Hal itu juga berbarengan dengan angka pendapatan dari parkir yang angkanya hingga kini mencapai 15,96 triliun pertahunnya. Angka itu sebenarnya masih belum dioptimalkan karena pengeloalan pendapatan parkir yang ada sekarang belum dikelola secara optimal.

Untuk mengatasai hal itu, pihak PT Tekhnologi Kode Indonesia (TKI) kini menawarkan solusi dengan memperkenalkan sebuah aplikasi yang diberi nama "Juru Parkir". Aplikasi Juru Parkir ini diperkenalkan khusus untuk membayar parkir dengan cara non tunai lewat aplikasi digital dan penerapannya mirip seperti mekanisme pembayaran pada layanan ojek online.

"Aplikasi Juru Parkir merupakan solusi untuk permasalahan yang mengakar terkait retribusi parkir. Pemerintah juga bisa memantau pendapatan parkir secara realtime tanpa harus menunggu laporan dari petugas parkir," ungkap CEO TKI Abid Muhammad saat memperkenalkan aplikasi ini di kawasan Menteng, Jakarta Pusat, Selasa (5/12).

Dalam penggunaanya, Aplikasi mobile yang dikembangkan perusahaanya berusaha menawarkan solusi berupa sistem pengumpulan data transaksi parkir dimana pengguna wajib memasang aplikasi di ponsel pintarnya. Aplikasi ini nantinya akan digunakan setiap akan memarkirkan kendaraan. Petugas parkir sendiri akan dibekali sebuah perangkat khusus untuk menjalankan sistem ini.

"Dalam penggunaannya, pengguna kendaraan dapat dengan mudah menentukan lokasi parkir yang telah disediakan (on the street), dimana Petugas parkir sendiri akan dibekali sebuah perangkat khusus untuk menjalankan sistem ini. Selain untuk menjalankan sistem, perangkat khusus ini juga dapat digunakan untuk pembayaran non tunai lewat kartu uang elektronik. Selain tentunya mencetak struk untuk konsumen sebagai bukti adanya transaksi parkir," tutur Akbid.

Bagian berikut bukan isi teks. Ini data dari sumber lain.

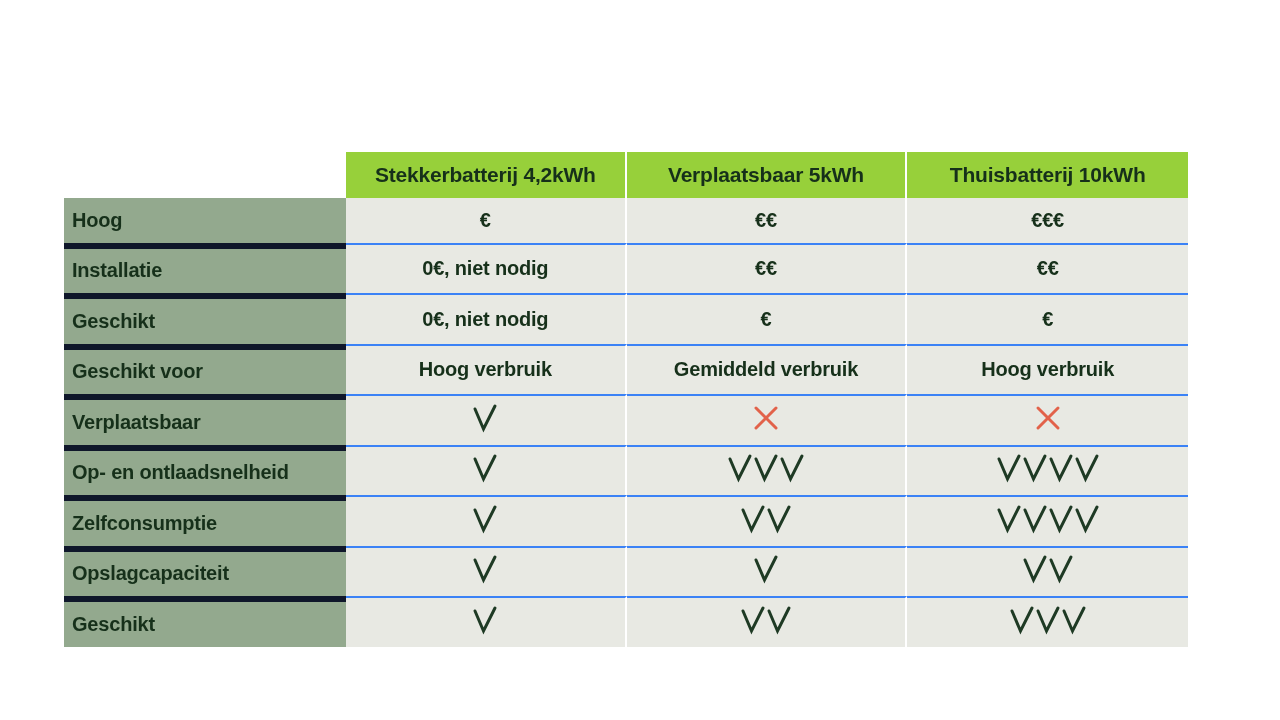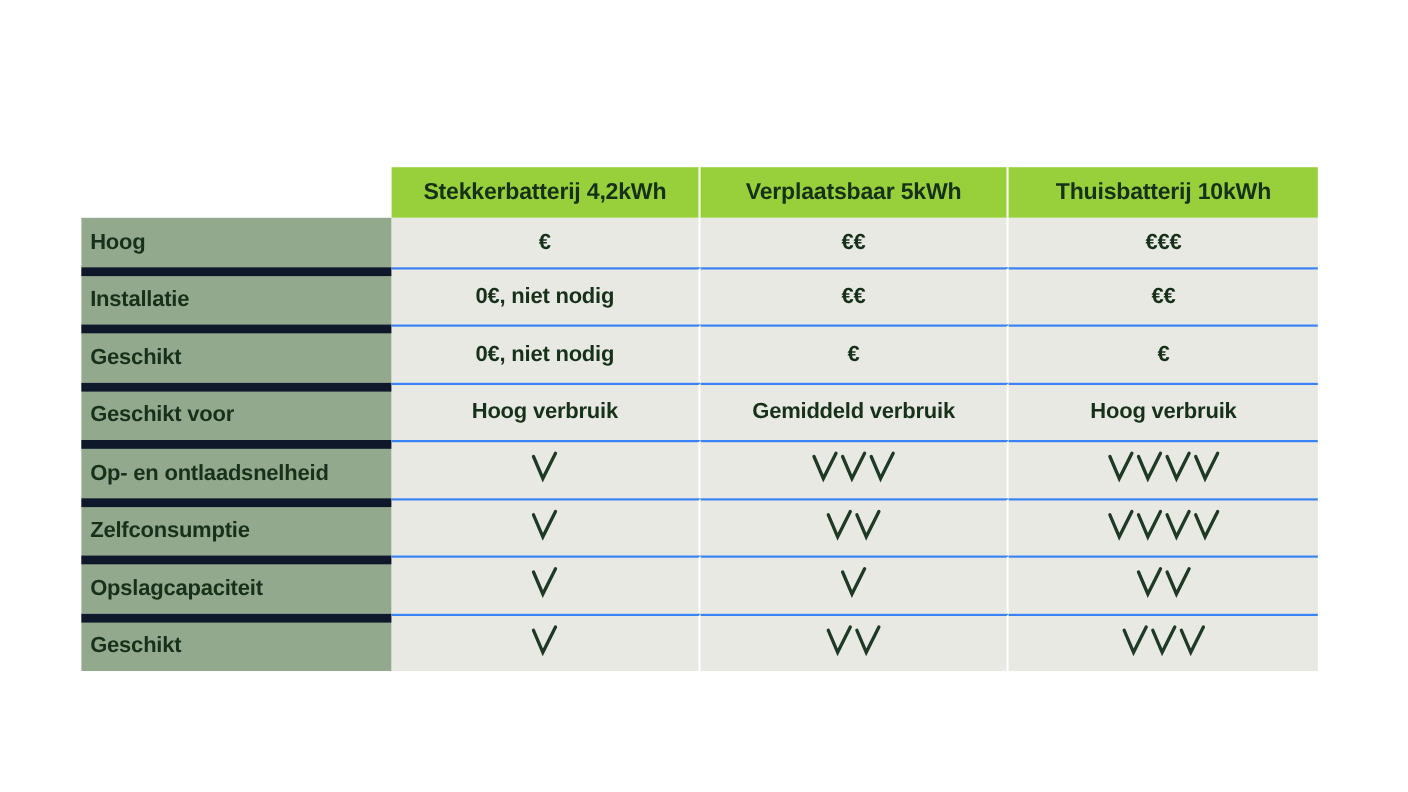"Stekkerbatterij 4,2kWh" .comparison-table { margin-left: 10px -> none }
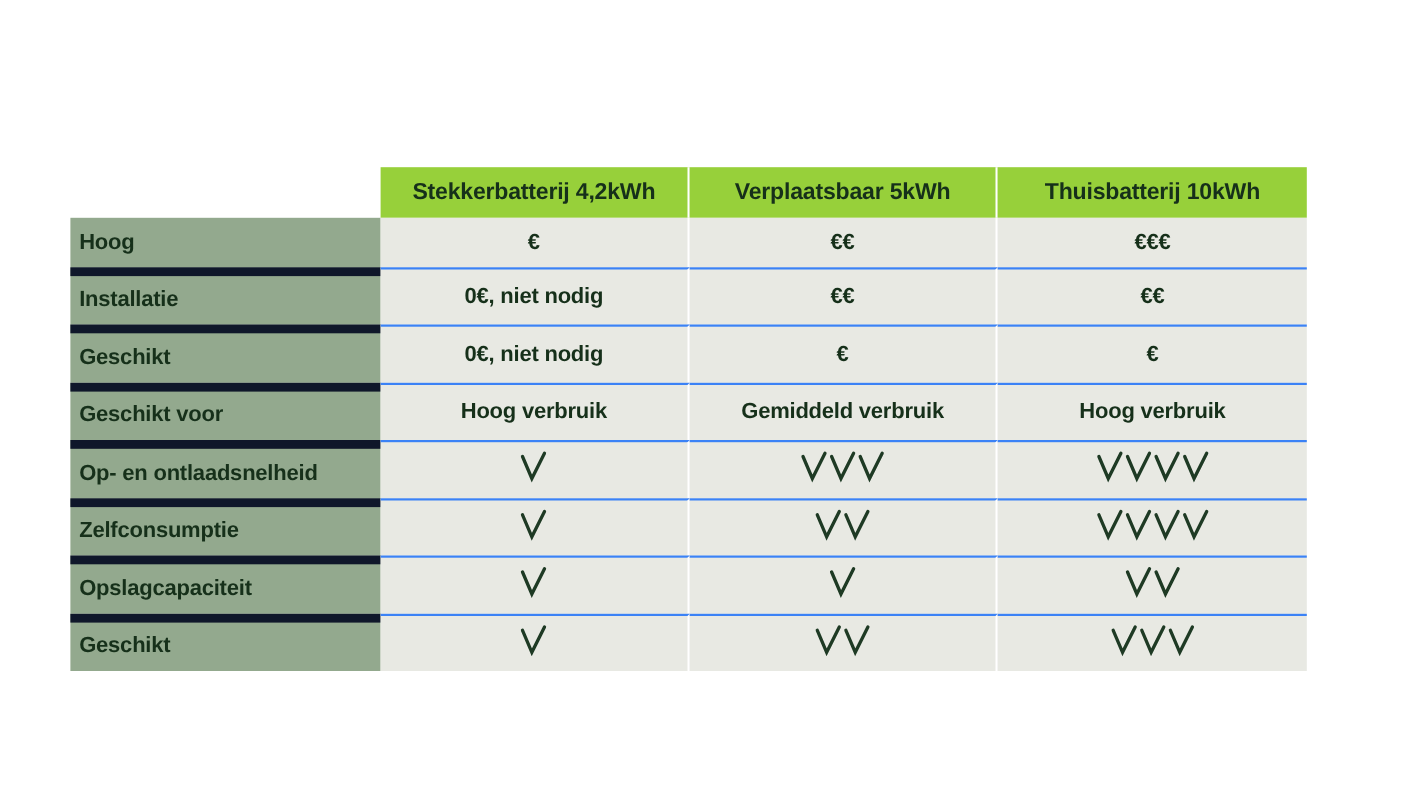"Installatie" .row-label { border-top: 8px solid #0f172a -> 6px solid #0f172a }
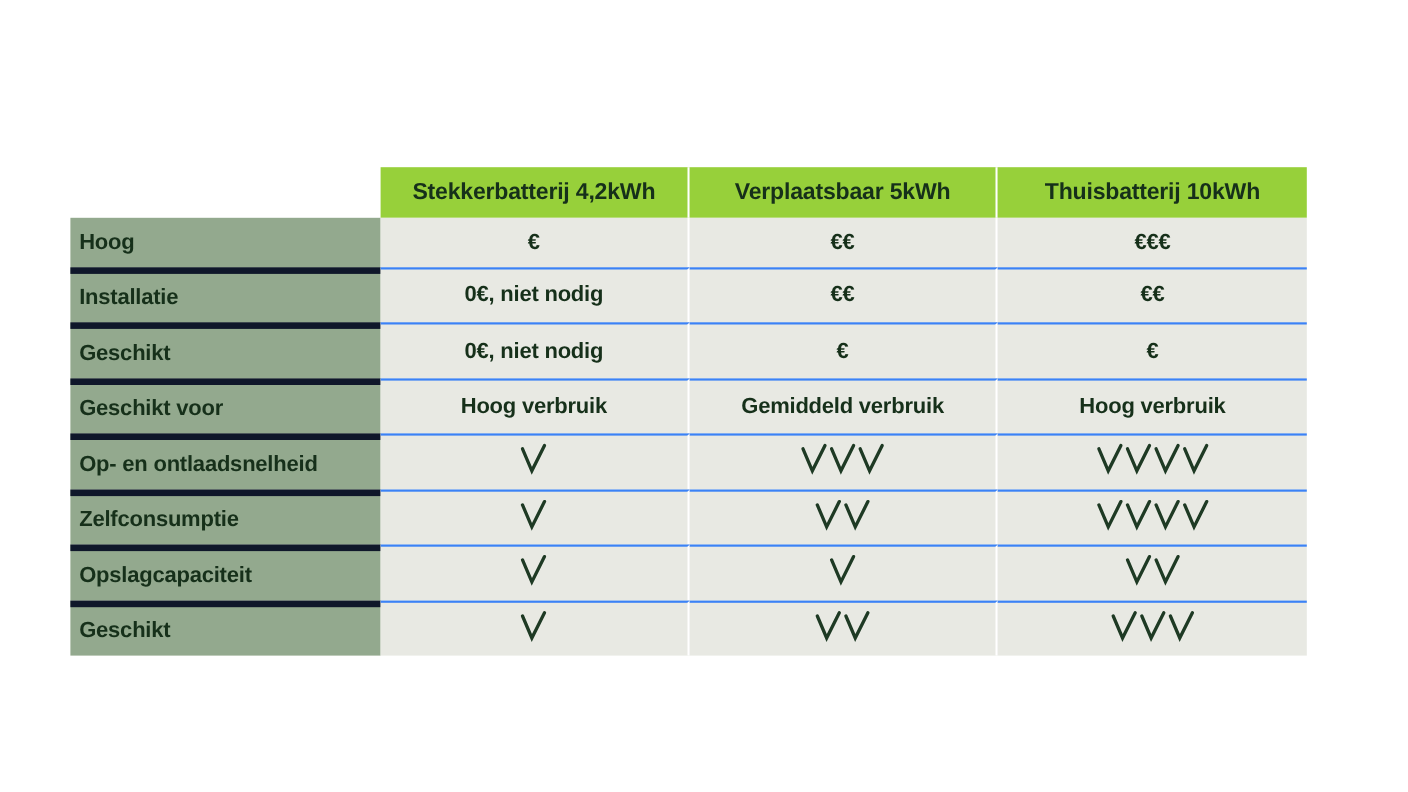"Verplaatsbaar" tr { html: none -> <tr> <th>Verplaatsbaar</th> <td><span> <span><svg> <path></path> </svg></span> </span></td> <td><span> <span><svg> <path></path> <path></path> </svg></span> </span></td> <td><span> <span><svg> <path></path> <path></path> </svg></span> </span></td> </tr> }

"Dulu pendapatannya kecil karena pengawasannya masih konvensional. Sehingga sangat sulit untuk mendapatkan laporan transaksi yang transparan dan rawan penyelewengan petugas di lapangan," tutupnya.

Hingga kini aplikasi yang terus dikembangkan ini sudah mulai ditawarkan kepada beberapa dinas terkait dan juga pemerintah dibeberapa daerah. Dengan penggunaan aplikasi ini, diharapkan akan mampu menekan angka penyelewengan dan kebocoran akibat peyalahgunaan tekhnologi yang digunakan oleh para juru parkir yang ada di jalanan.

Sedangkan bagi konsumen yang parkir dilahan yang menggunakan aplikasi ini akan mempermudah masyarakat untuk mencari lokasi parkir dan metode penmbayarannya pun bisa menggunakan fasilitas tunai maupun non tunai.